### WHAT IS EXPECTED:
Your job is to report every line of the entries that has "border".

§ §

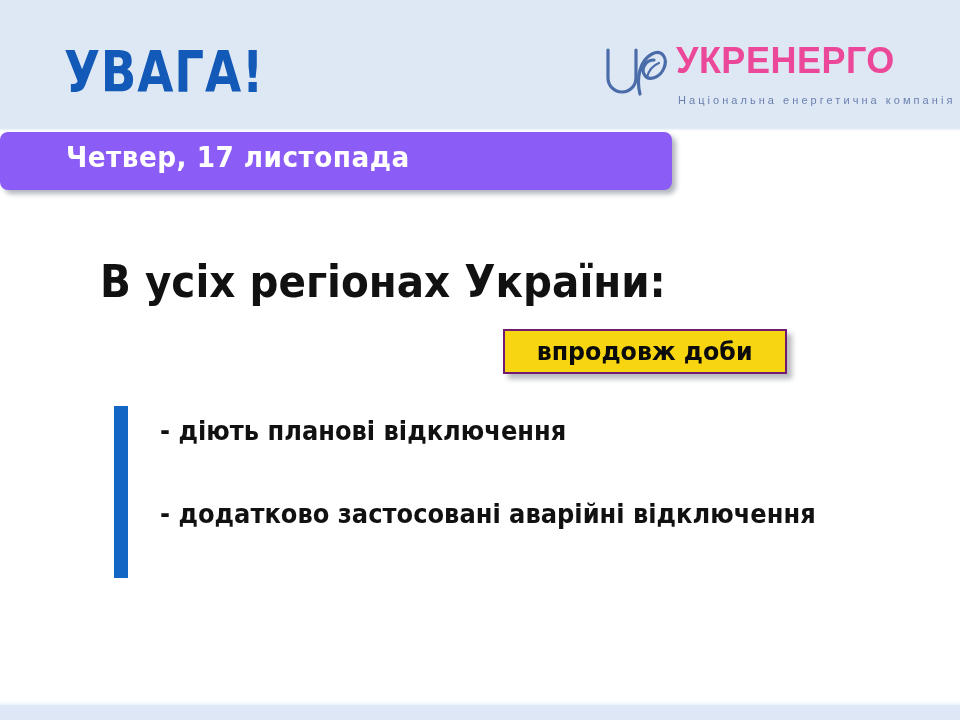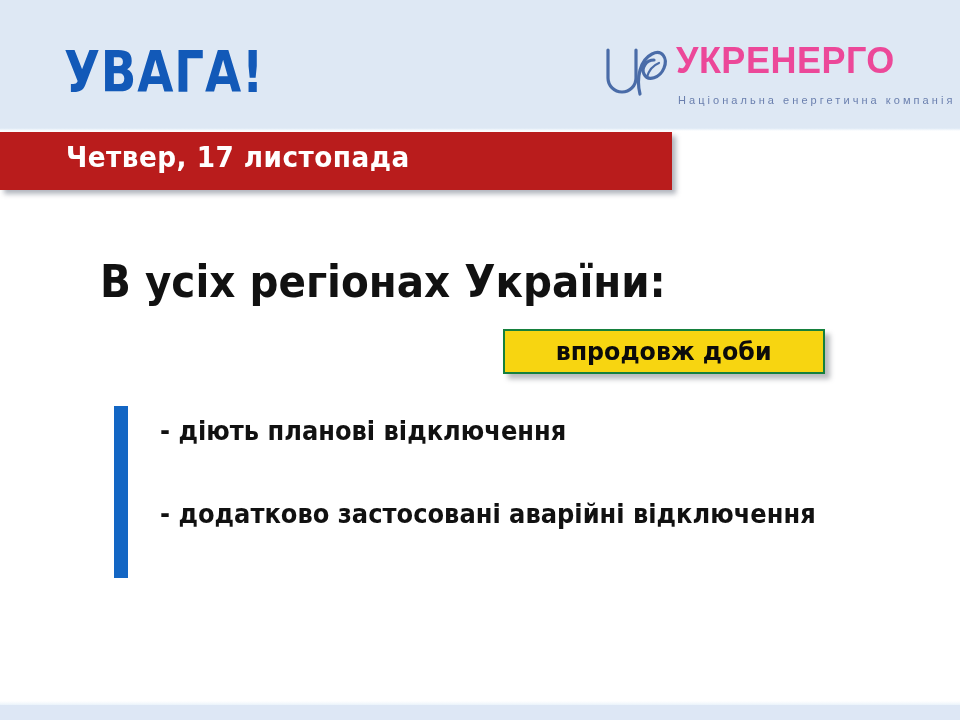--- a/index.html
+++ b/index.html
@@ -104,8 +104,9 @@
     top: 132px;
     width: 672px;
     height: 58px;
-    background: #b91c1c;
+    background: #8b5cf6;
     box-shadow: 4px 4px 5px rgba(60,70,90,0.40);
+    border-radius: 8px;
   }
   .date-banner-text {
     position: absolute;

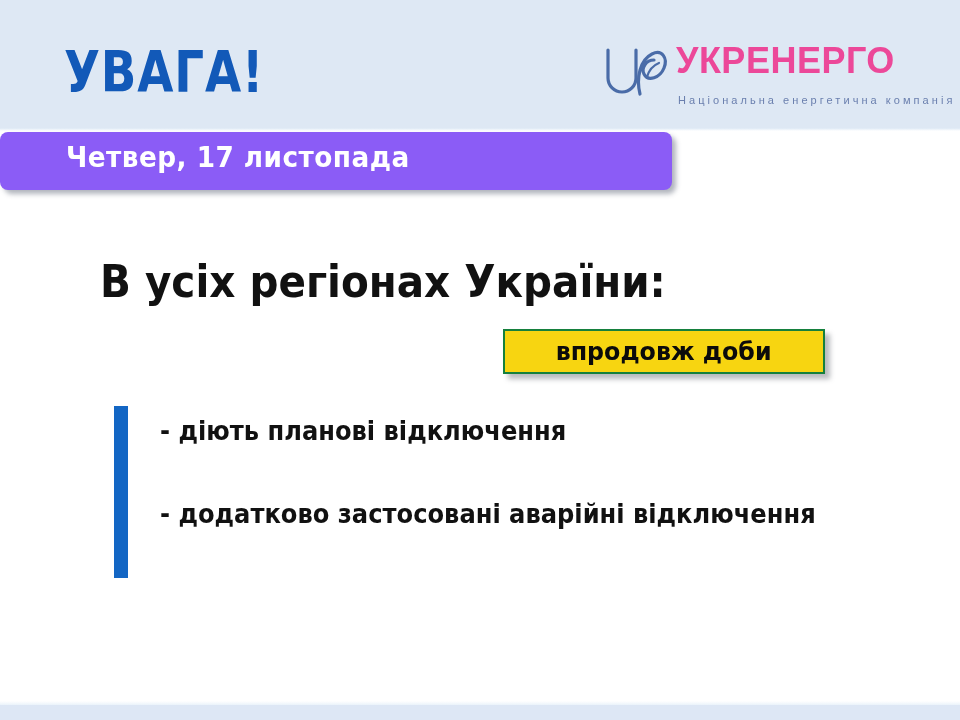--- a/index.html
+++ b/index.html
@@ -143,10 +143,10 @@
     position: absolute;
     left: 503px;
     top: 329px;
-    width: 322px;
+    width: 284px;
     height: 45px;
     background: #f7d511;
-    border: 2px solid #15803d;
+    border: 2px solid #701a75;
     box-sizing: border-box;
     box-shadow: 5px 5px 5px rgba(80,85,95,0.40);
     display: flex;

§ §

### PROBLEM SOLUTION:
+    border-radius: 8px;
-    border: 2px solid #15803d;
+    border: 2px solid #701a75;
     box-sizing: border-box;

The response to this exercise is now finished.